| Description of the task |
For each line in the data below that has the word "none", copy that line.

| Records for processing |

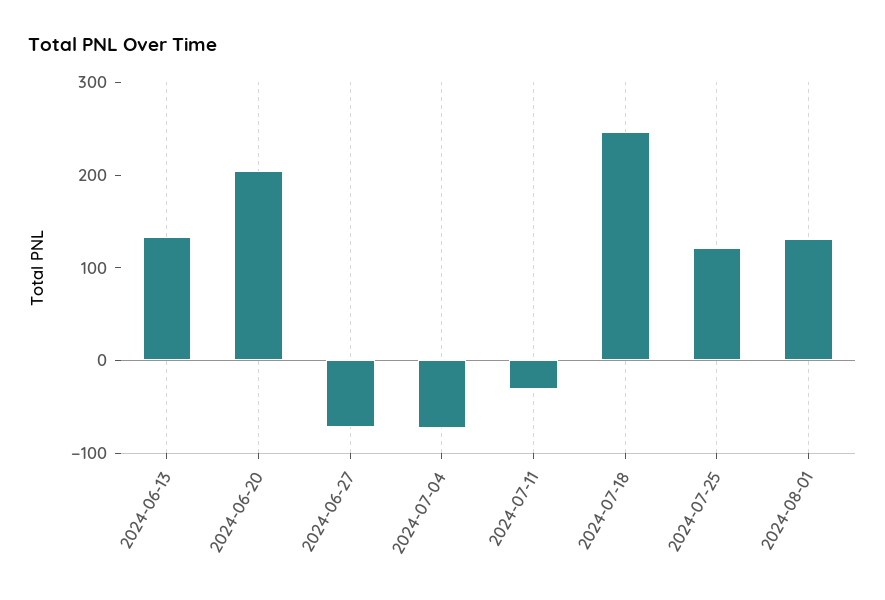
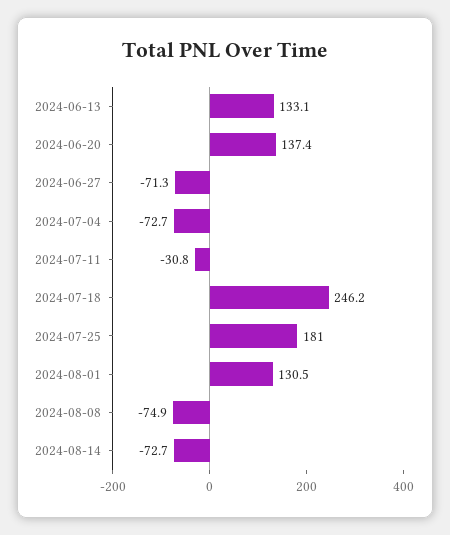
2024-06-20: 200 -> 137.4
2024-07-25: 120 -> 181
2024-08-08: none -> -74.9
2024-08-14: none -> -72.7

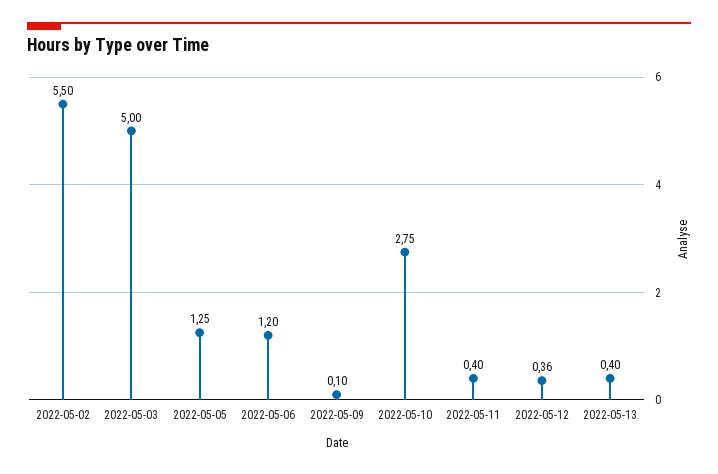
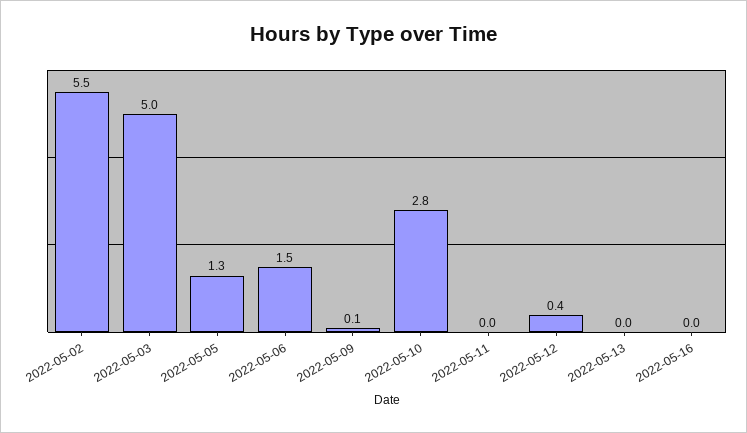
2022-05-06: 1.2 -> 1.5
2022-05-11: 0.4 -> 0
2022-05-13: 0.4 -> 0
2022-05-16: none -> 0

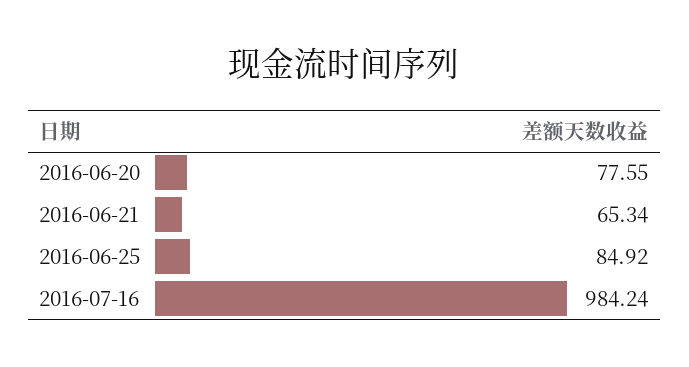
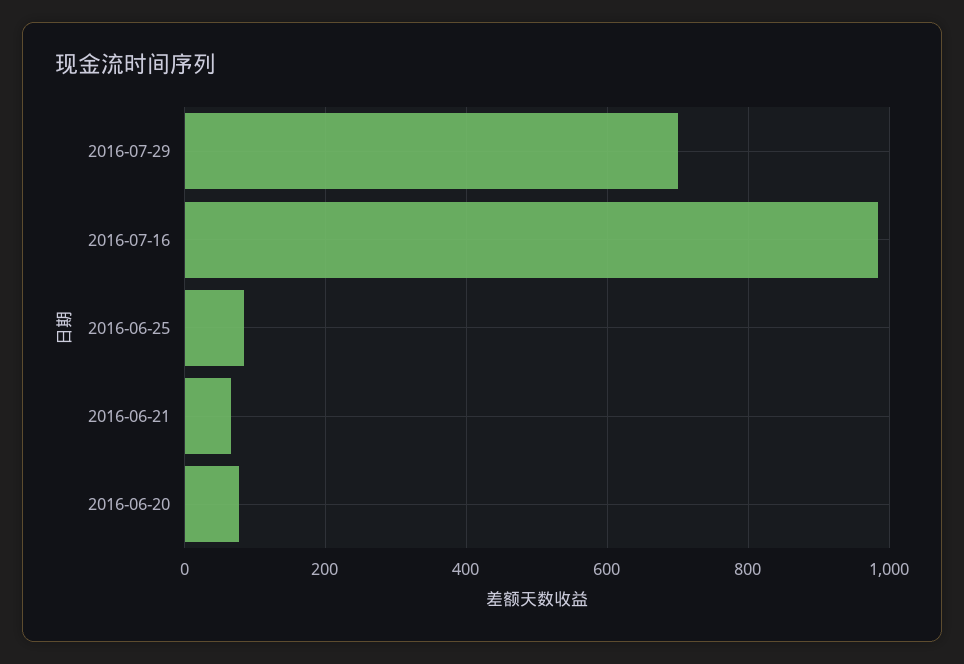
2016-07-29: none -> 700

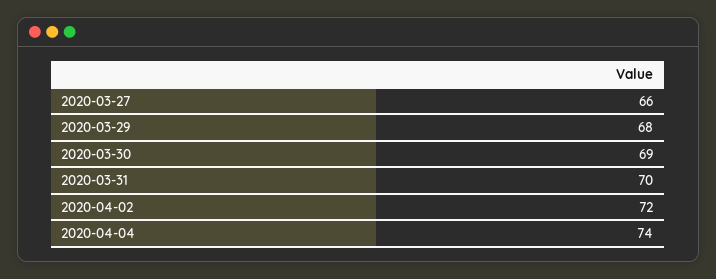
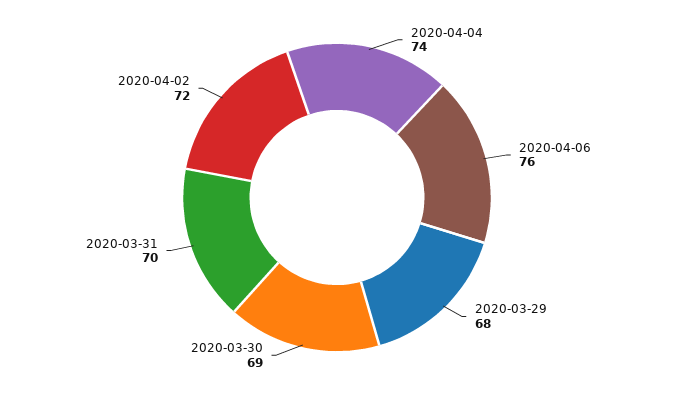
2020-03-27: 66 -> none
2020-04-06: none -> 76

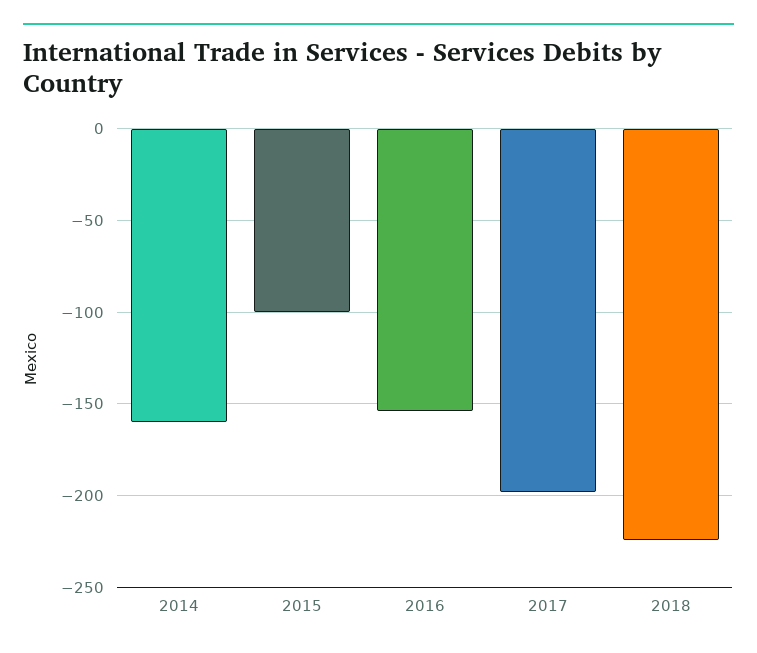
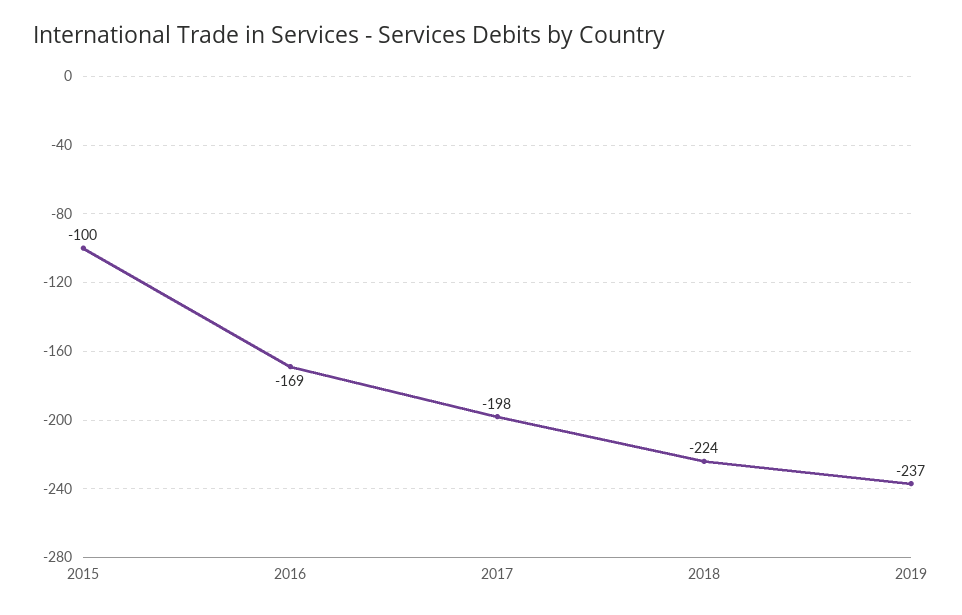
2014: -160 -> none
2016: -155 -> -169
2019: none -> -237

| Exercise solution |
2024-08-08: none -> -74.9
2024-08-14: none -> -72.7
2022-05-16: none -> 0
2016-07-29: none -> 700
2020-03-27: 66 -> none
2020-04-06: none -> 76
2014: -160 -> none
2019: none -> -237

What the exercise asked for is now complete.